November 20, 2011 by ab

Evening Light on Sangre de Cristo Mountains

 
Evening Light on Sangre de Cristo Mountains, New Mexico.

DH Lawrence wrote that, in New Mexico, a “new part” of his soul “woke up suddenly” and “the old world gave way to a new”. In Native American religion he discovered there were no gods, because “all is god”. In a related way, America, in the shape of Walt Whitman, liberated his poetic landscape.

This week’s poem, “Autumn at Taos”, seems to occur in real time. The speaker is encountered while out riding, and the poem’s rhythms let us experience the small, muscular, intimate “trot-trot” movement of the pony through the contrastingly immense sweep of landscape. Repetitions slow the pace, acting as reins. For instance, when “the aspens of autumn” of line one immediately reappear in the second line, the narrative seems to pause and look around. Lawrence is not an unselfconscious poet, whose brilliancies happen by chance. His judgment is nowhere more apparent than in these repetitions. Look at “mottled” in stanza three. At first we see distantly a mottled effect; then the speaker makes it clear that the mottling is produced by cedar and pinion. No sooner have the trees come into focus than, out of the blue, out of the idea of “mottled”, comes that amazing otter. The word acts as a little visual bridge.

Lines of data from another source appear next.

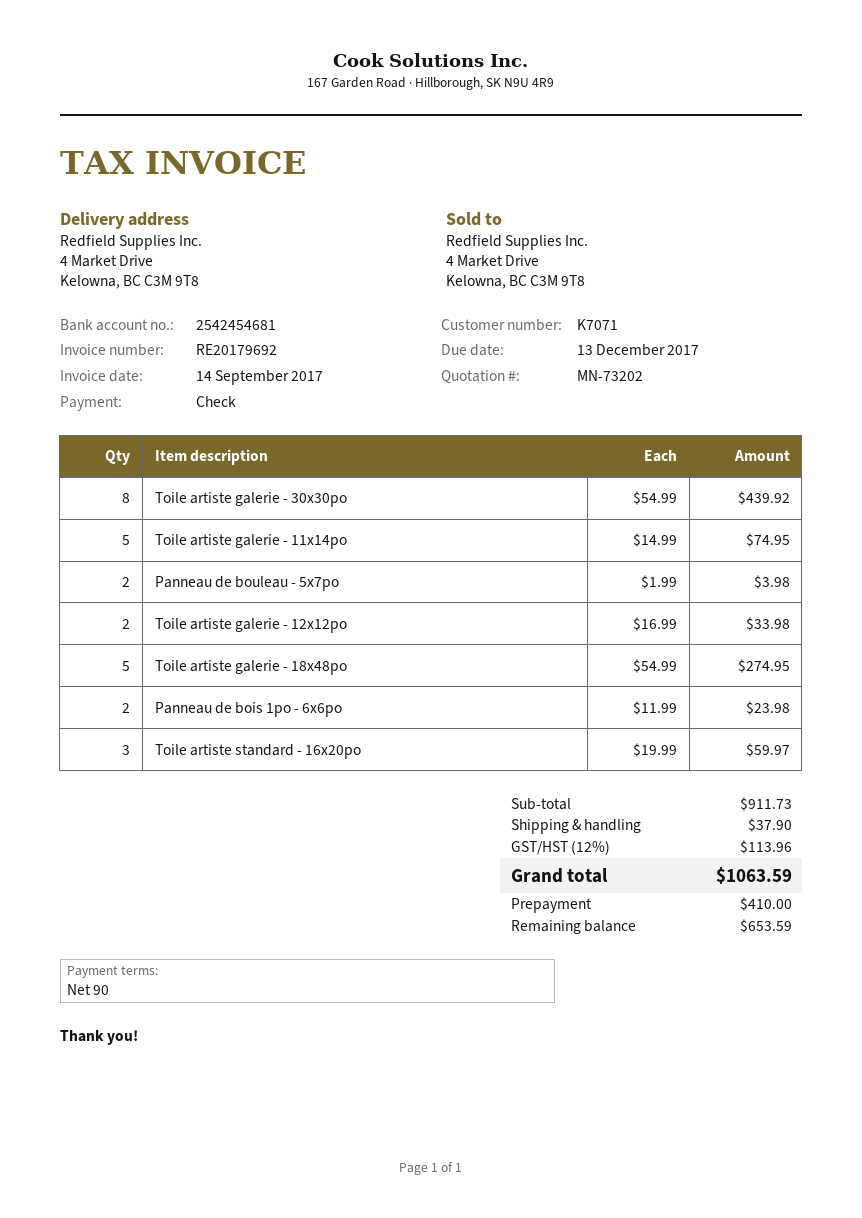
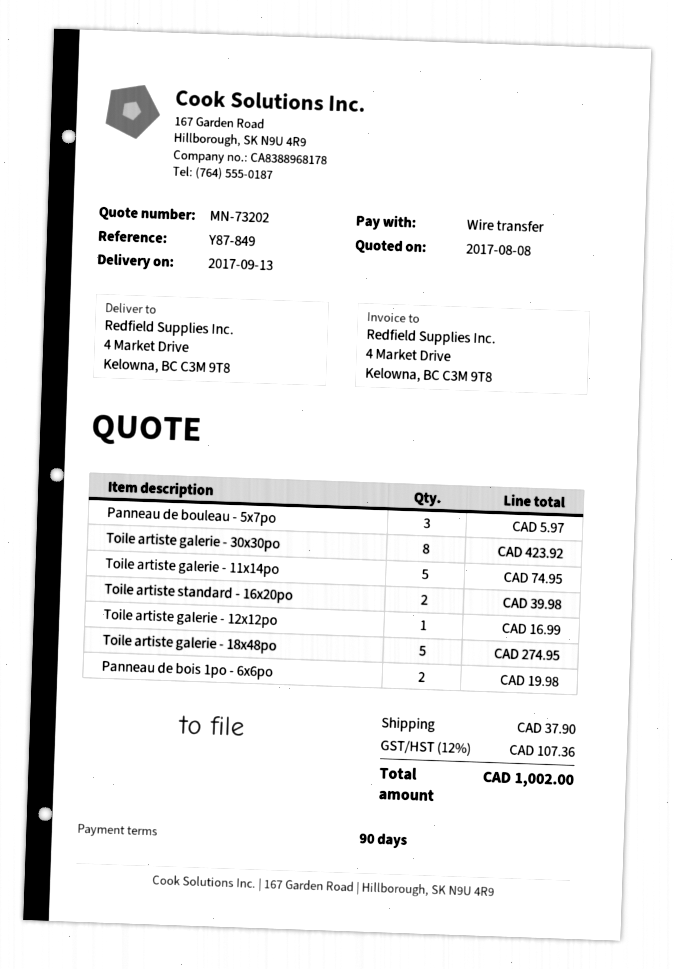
payment method: cheque -> bank transfer
Toile artiste galerie - 30x30po: 8 for 439.92 -> 8 for 423.92
Panneau de bouleau - 5x7po: 2 for 3.98 -> 3 for 5.97
Toile artiste galerie - 12x12po: 2 for 33.98 -> 1 for 16.99
Panneau de bois 1po - 6x6po: 2 for 23.98 -> 2 for 19.98
Toile artiste standard - 16x20po: 3 for 59.97 -> 2 for 39.98
tax: 12% = 113.96 -> 12% = 107.36
total: 1063.59 -> 1002.00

Earlier, aspen and pines formed the stripes of a tigress, and the grey sage of the mesa, a wolf-pelt. The otter, at first, seems only its sleek self, but it’s clear from later in the poem, when the speaker is relieved to get back to “the pine fish-dotted foothills” (curious but effective elision) and “Past the otter’s whiskers”, that this liquescent, “silver-sided” creature embodies another variation of the landscape.

The otter is as fierce as the previous creatures, if less hairy. “Fish-fanged” suggests the slender length of the teeth, and, inevitably, the impaled fish. We get, in effect, a fish’s view of its looming predator.

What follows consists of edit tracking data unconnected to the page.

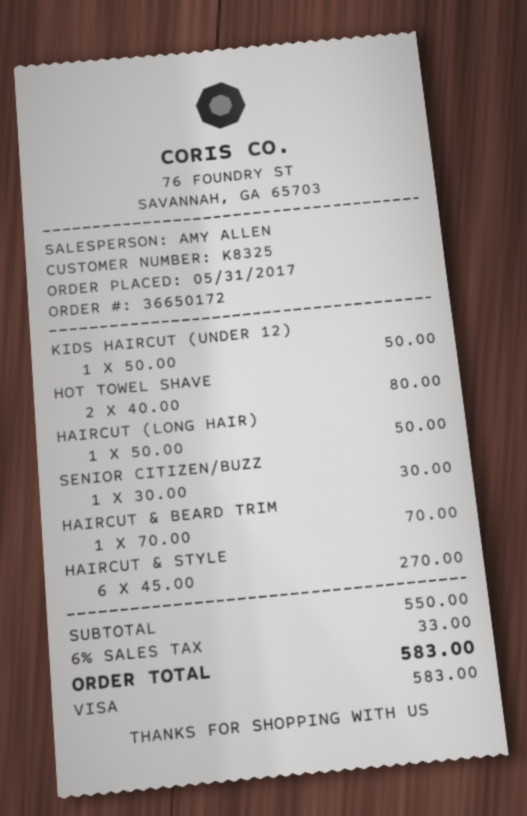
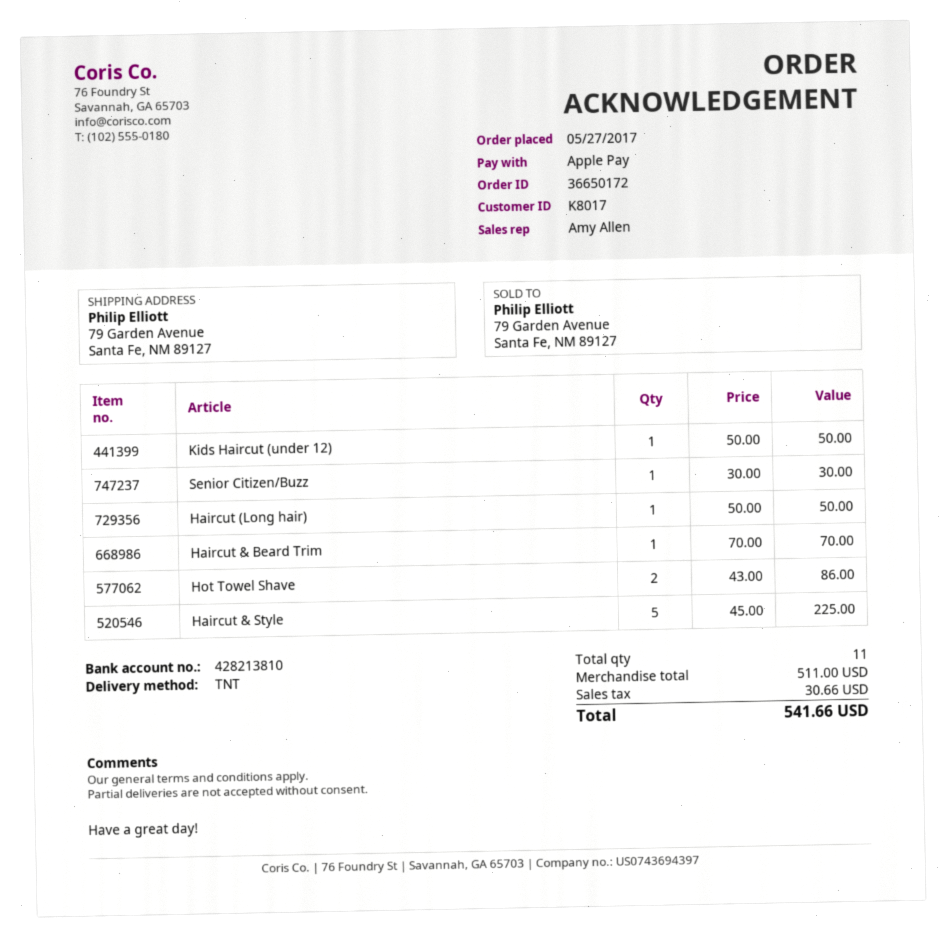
order date: 2017-05-31 -> 2017-05-27
customer number: K8325 -> K8017
payment method: Visa -> Apple Pay
HOT TOWEL SHAVE: 2 x 40.00 = 80.00 -> 2 x 43.00 = 86.00
HAIRCUT & STYLE: 6 x 45.00 = 270.00 -> 5 x 45.00 = 225.00
subtotal: 550.00 -> 511.00
tax: 33.00 -> 30.66
total: 583.00 -> 541.66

With the introduction of the mythical hawk of Horus the man on the pony himself becomes mythic. “Behold me” he says, biblically, “trotting at ease betwixt the slopes of the golden/ Great and glistening-feathered legs…” For a moment, we might think of Christ, mounted on an ass, entering Jerusalem. Horus was an Egyptian god represented by the sun as a winged disc but Lawrence may be conflating him with the feather-clad Mexican sun-god, Huitzilopochtli. Whatever his provenance, this bird gets royal poetic treatment. A duller writer might have gone for the “natural” word-order of his trio of adjectives: “great, golden, glistening-feathered…” Lawrence’s arrangement, split by the line-break, redeems the full force of words (“golden”, “great”) that are almost poetic clichés. The tarnished adjectives are suddenly made to tower and flare.

There’s a sexuality in these movements and positions, the rider bestrid by Horus or moving slowly under pines that are like the “hairy belly of a great black bear”. They might even imply different states of being. In Lawrence’s anti-democratic view of society, there were sun-men, an elite, and lesser mortals to be “thrust down into service”. Perhaps here he enacts a passage between both states: at any rate, the speaker is “glad to emerge” from the bearish pine-wood, and celebrates his release with a fresh, sunlit vision of the aspens, which, “laid one on another”, remind him of the hawk-god’s layered feathers.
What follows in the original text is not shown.